In a sense, it would be "easy," to talk as Shiro does in his last scene, about
our history of violence if he didn't know that it meant him, too--not just
the generals and the politicians. Shiro has become "complete" at the end of
the film in a way that Leiqunni has not; like Leiqunni, he prays on behalf of
the human race, but that is only after he has done everything he can to
advance it himself through his part in bringing about "another chance" for
the human race to get it right, i.e., on the clean slate of space. Of course,
from a technical standpoint, his part in getting himself to orbit was small,
but it came about because of his physical courage in volunteering, and the far
more subtle kind of courage he displayed in continuing to seek knowledge about
the world, and most importantly, about himself. Shiro is ultimately a very
admirable figure, and, fantastic as the circumstances of his story are, the
true nature of the challenge he faced is one we should all live up to.

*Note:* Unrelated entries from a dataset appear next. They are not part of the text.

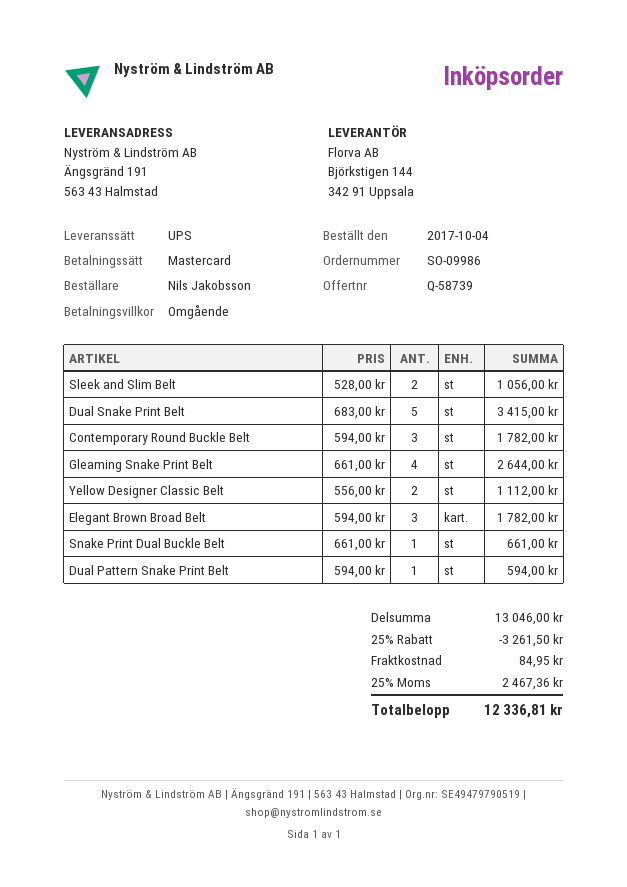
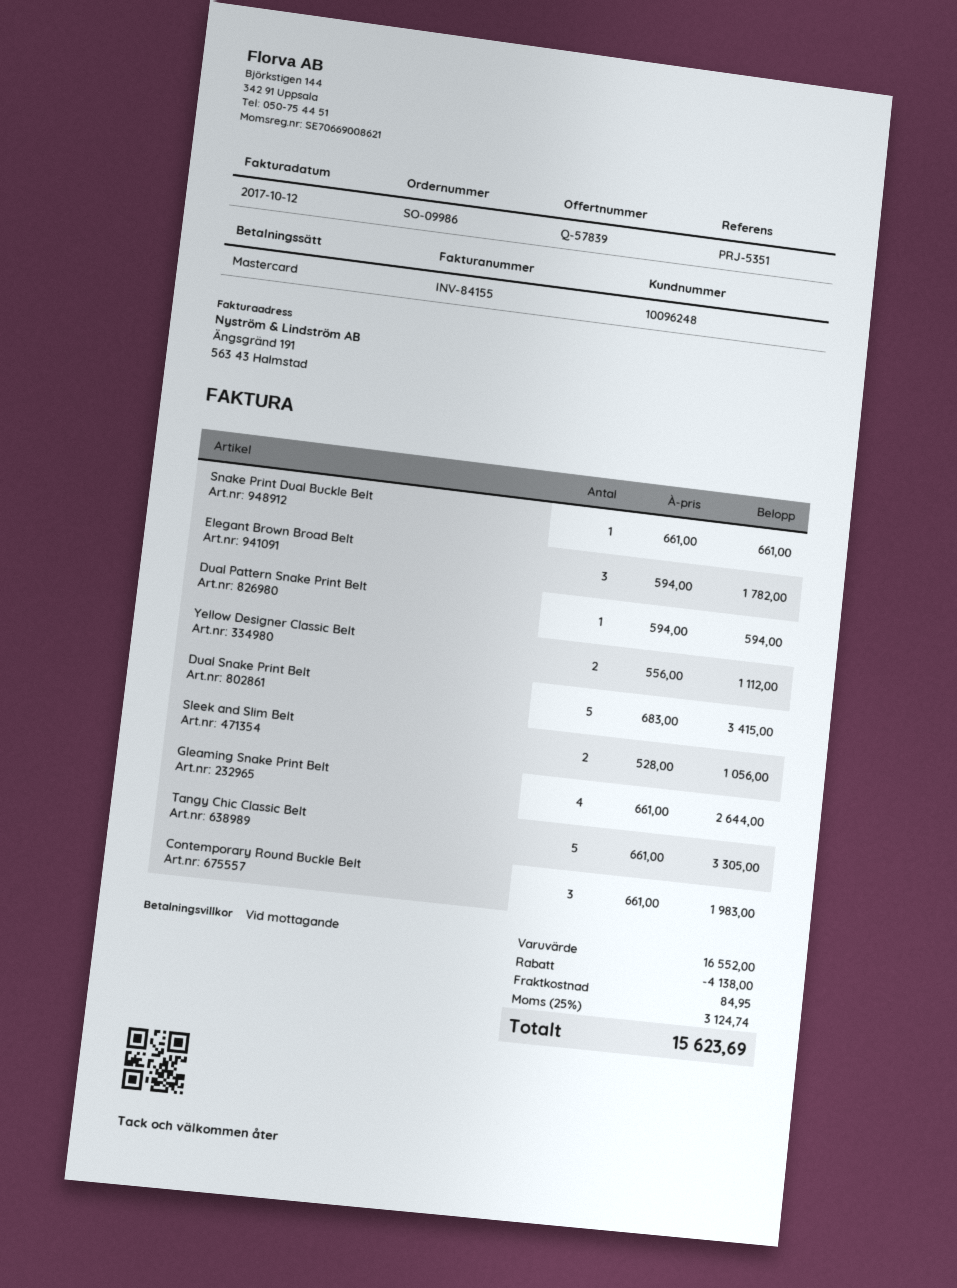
quote number: Q-58739 -> Q-57839
Contemporary Round Buckle Belt: 3 x 594.00 = 1782.00 -> 3 x 661.00 = 1983.00
Tangy Chic Classic Belt: none -> 5 x 661.00 = 3305.00
subtotal: 13046.00 -> 16552.00
discount: 3261.50 -> 4138.00
tax: 25% = 2467.36 -> 25% = 3124.74
total: 12336.81 -> 15623.69

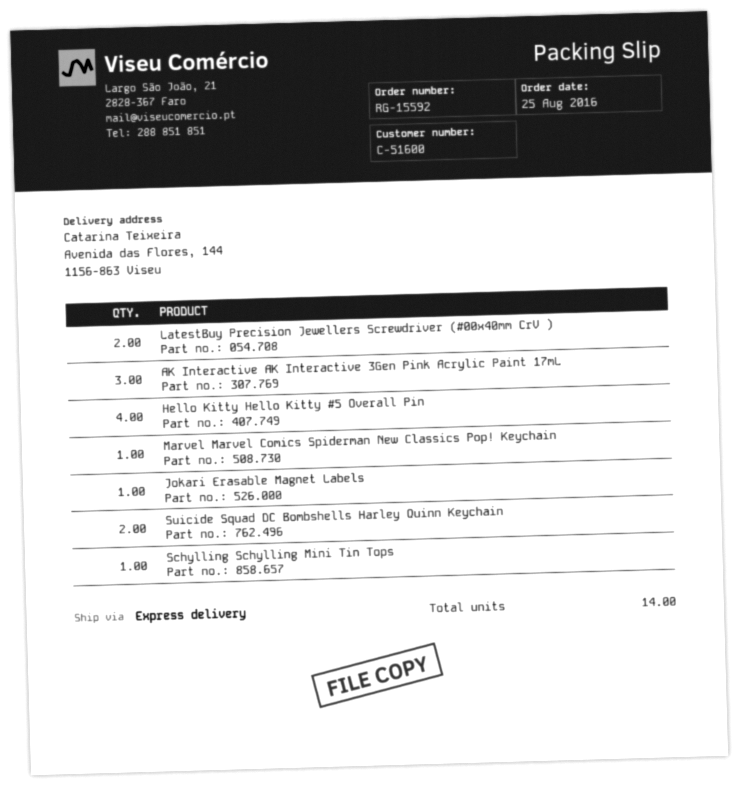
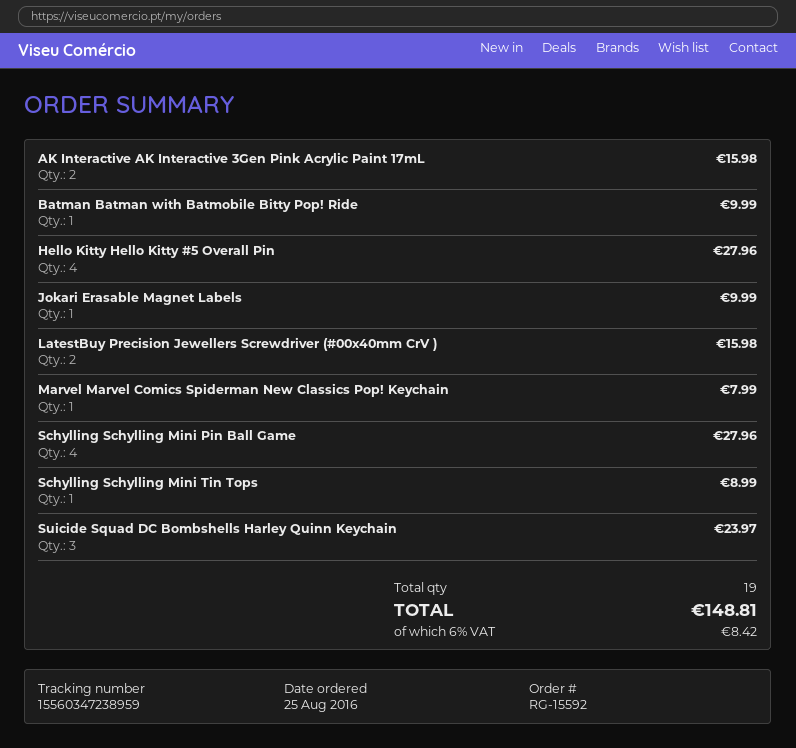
AK Interactive AK Interactive 3Gen Pink Acrylic Paint 17mL: 3 -> 2
Suicide Squad DC Bombshells Harley Quinn Keychain: 2 -> 3
Batman Batman with Batmobile Bitty Pop! Ride: none -> 1
Schylling Schylling Mini Pin Ball Game: none -> 4
total quantity: 14 -> 19

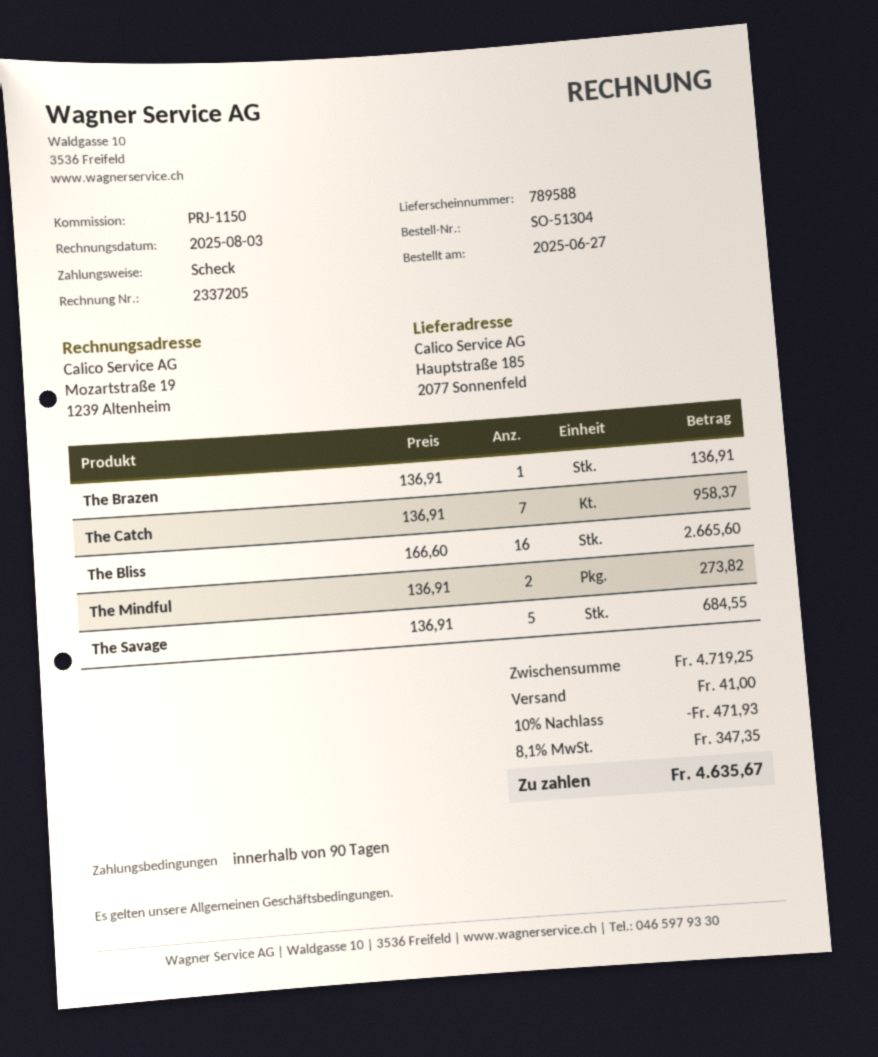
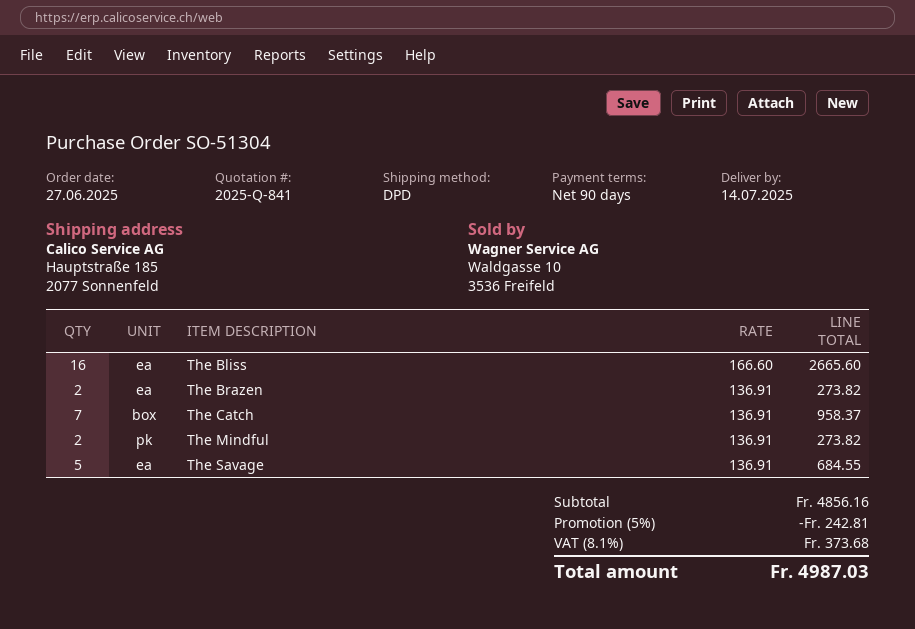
The Brazen: 1 x 136.91 = 136.91 -> 2 x 136.91 = 273.82
subtotal: 4719.25 -> 4856.16
discount: 10% = 471.93 -> 5% = 242.81
shipping: 41.00 -> none
tax: 8.1% = 347.35 -> 8.1% = 373.68
total: 4635.67 -> 4987.03

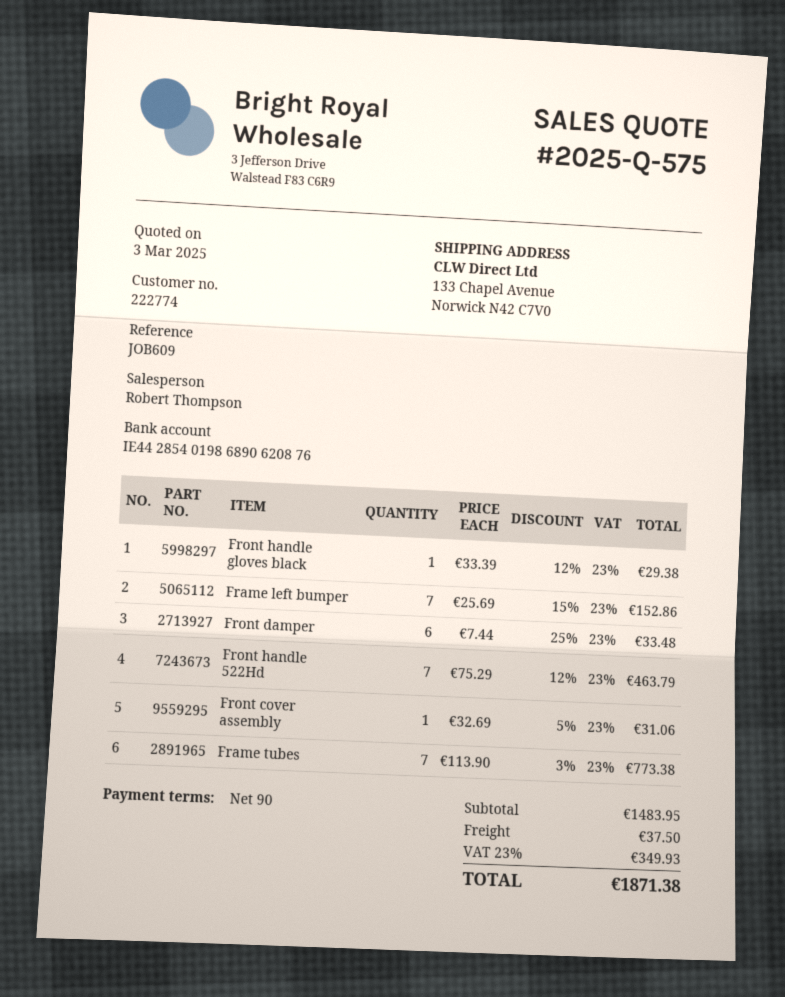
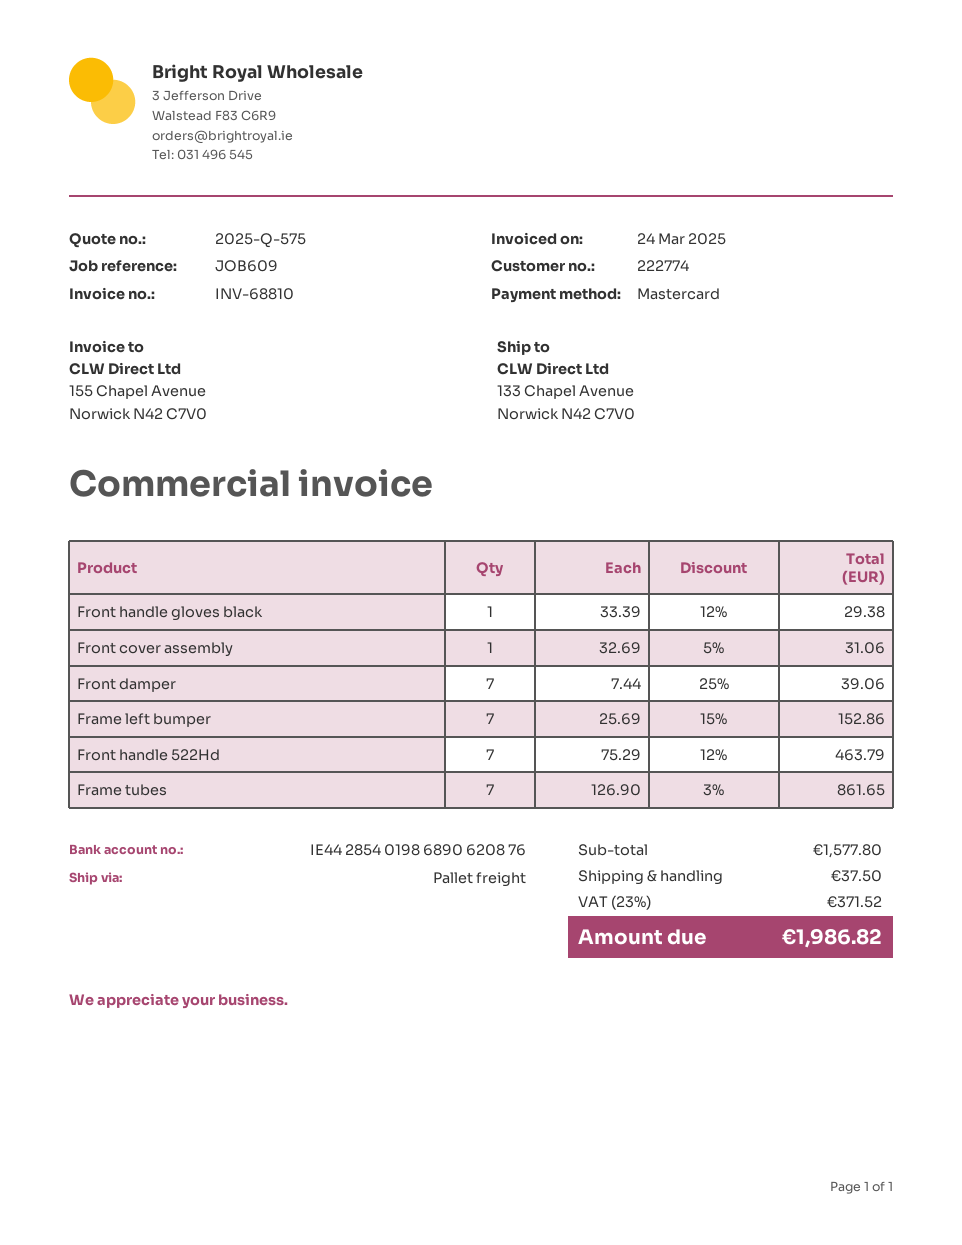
Front damper: 6 x 7.44 - 25% = 33.48 -> 7 x 7.44 - 25% = 39.06
Frame tubes: 7 x 113.90 - 3% = 773.38 -> 7 x 126.90 - 3% = 861.65
subtotal: 1483.95 -> 1577.80
tax: 23% = 349.93 -> 23% = 371.52
total: 1871.38 -> 1986.82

By the same token, Leiqunni's reaction to the rape reveals the essential
"incompleteness" of herself as a person. She expresses regret that she
"assaulted him"; she is incapable of standing up for herself on an articulate
level. She ran away from home, she lived off her aunt and uncle, she didn't
complain when her power was cut off, she refused to bring suit for the
destruction of her house, and she refused to acknowledge that it was Shiro
who was in the wrong that night, because, as Henry Rollins would say to
Leiqunni, "I think you got a low self-opinion." Look at her miserable face as
she tries to apologize to Shiro; there's nothing he can say to this.
Leiqunni is attuned to the ills of the world in a way other people usually
choose to ignore, and she has perfect faith in God, but none at all in herself.
Toren Smith described her as a "catalyst" who changes Shiro without being
changed herself, but to fully appreciate that, it is necessary to observe
every stage of their reaction together, including the most violent point of
contact between them. "You're such a fine person, and yet I hit you...I never
meant to hurt you" she tells Shiro the morning after; unable to see that he
saw *her* as the ideal, that it was *she* who inspired him.
Shiro goes from being insensate and resigned to changing the world, through
trying to better understand it and his place in it. It could be argued that
Leiqunni remains trapped in a more terrible fashion than Shiro was at the
film's beginning, because she knows, as Shiro didn't want to know, but
remains resigned. She saw Shiro in terms of a dream, her dream (an early
title for the film was not THE WINGS OF HONNEAMISE but THE WINGS OF LEIQUNNI),
able to fly to heaven. What is so bitter is the resonance of their dreams;
look at the scene where Leiqunni looks up at the jet plane while reaping
winter wheat; it is a match to Shiro's recollection before the opening
credits. She is the only one to look up, as she is the only one to look up
again at the film's ending. But Shiro needed Leiqunni as well as Leiqunni's
wings; and she could never see herself as someone who should be needed.
The attempted rape reveals the flaws in Shiro; Leiqunni's reaction to it
confirms the faults in herself.
>3.) The soldier who died in the beginning was killed in a space-suit
>experiment. They don't give details.
Matti tells Shiro at the funeral that his urine collection sack leaked and
a short-circuit electrocuted their "comrade-in-arms," as the General puts it.
It is an indication of the chronically hapless state of the Space Force.